WHAT YOU ARE ASKED TO DO →
As you look over the data below, please find each line where the word "complete" appears, then copy it.

RECORD SET →
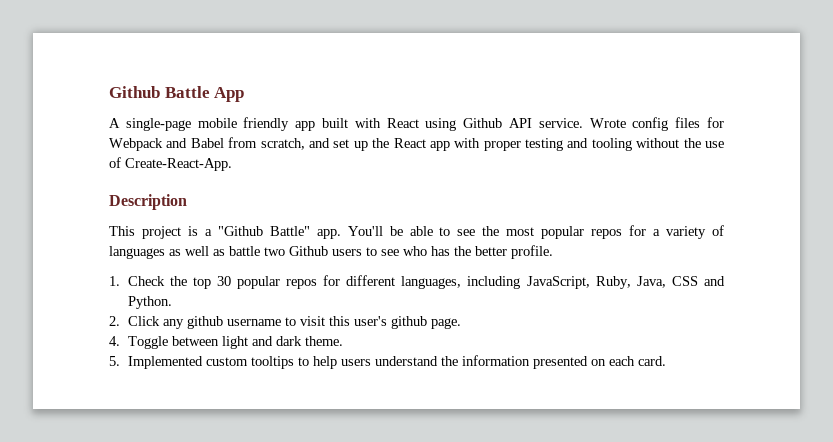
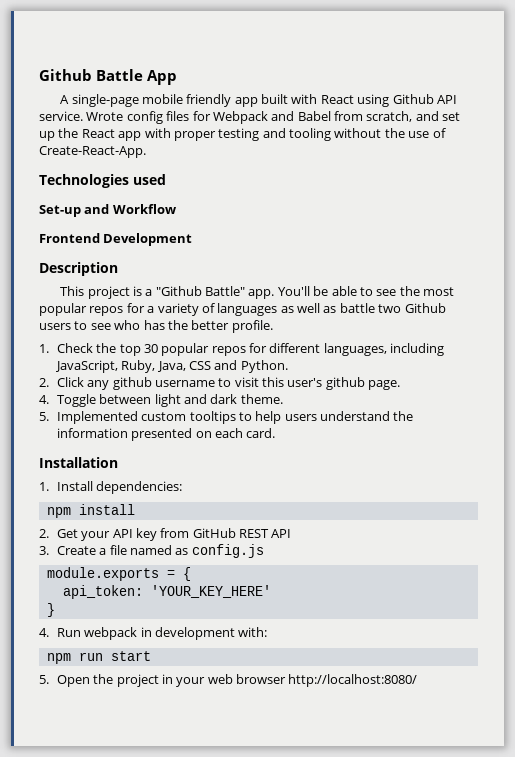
(232, 164) none -> [39,174,166,188] [39,204,176,217] [39,233,193,246] // Technologies used // Set-up and Workflow // Frontend Development
(666, 361) none -> [39,457,118,468] [39,481,183,494] [46,504,135,518] [39,528,292,541] [39,544,264,558] [46,567,191,581] [62,585,271,599] [46,603,55,617] [39,627,268,640] [46,651,151,664] [39,674,418,687] // Installation // 1. Install dependencies: // npm install // 2. Get your API key from GitHub REST API // 3. Create a file named as config.js // module.exports = { // api_token: 'YOUR_KEY_HERE' // } // 4. Run webpack in development with: // npm run start // 5. Open the project in your web browser http://localhost:8080/

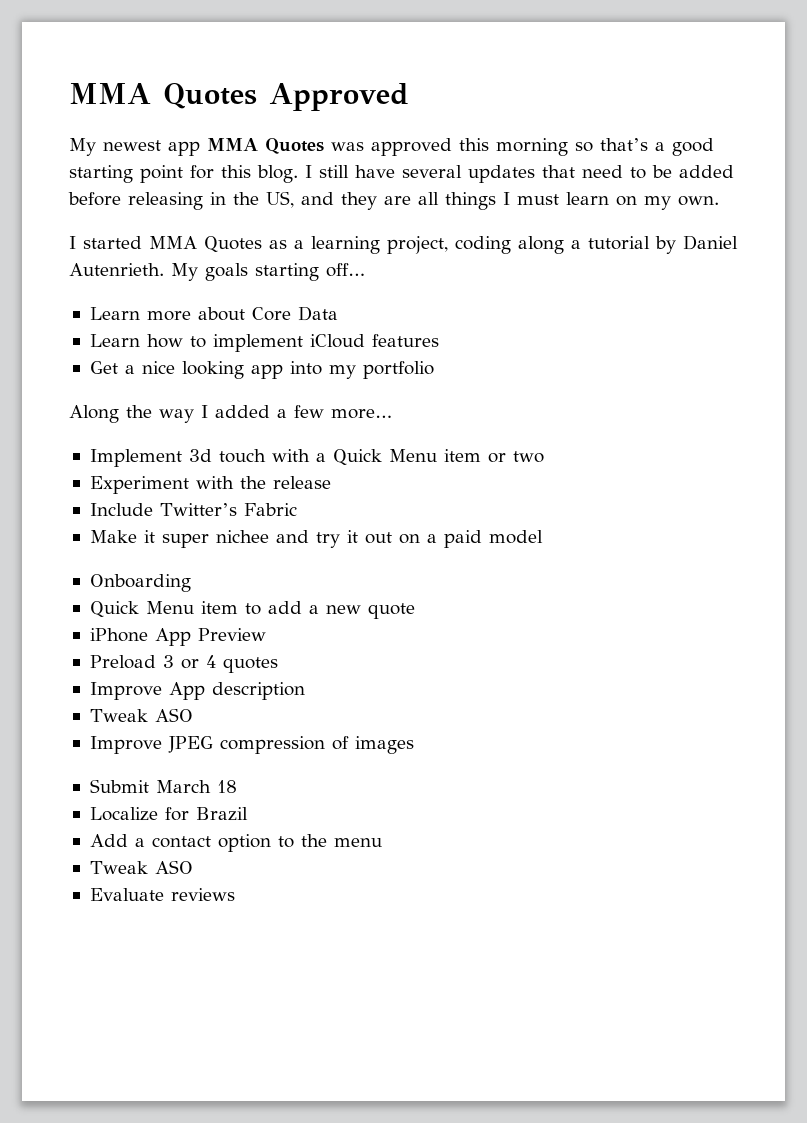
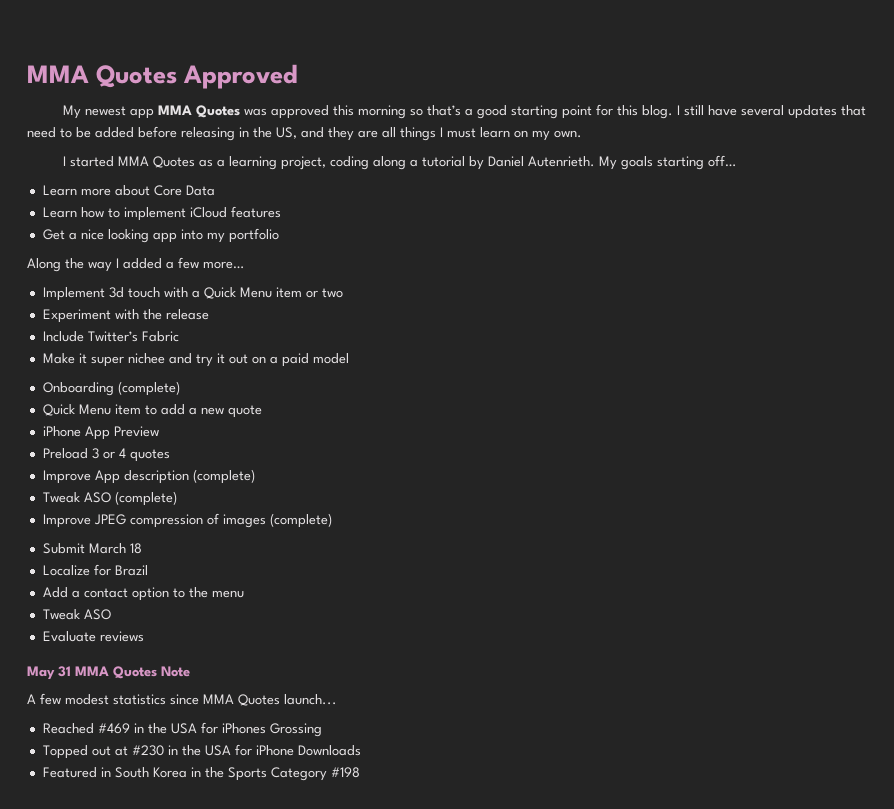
(191, 583) none -> [117,381,180,396] (complete)
[89,708,193,722] // Tweak ASO -> [192,469,255,484] [42,491,177,506] (complete) // Tweak ASO (complete)
(414, 745) none -> [269,513,332,528] (complete)
(235, 894) none -> [27,666,190,680] [27,693,337,706] [42,722,322,737] [42,744,361,759] [42,767,360,781] // May 31 MMA Quotes Note // A few modest statistics since MMA Quotes launch... // Reached #469 in the USA for iPhones Grossing // Topped out at #230 in the USA for iPhone Downloads // Featured in South Korea in the Sports Category #198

ANSWER TO THIS PROBLEM →
(191, 583) none -> [117,381,180,396] (complete)
[89,708,193,722] // Tweak ASO -> [192,469,255,484] [42,491,177,506] (complete) // Tweak ASO (complete)
(414, 745) none -> [269,513,332,528] (complete)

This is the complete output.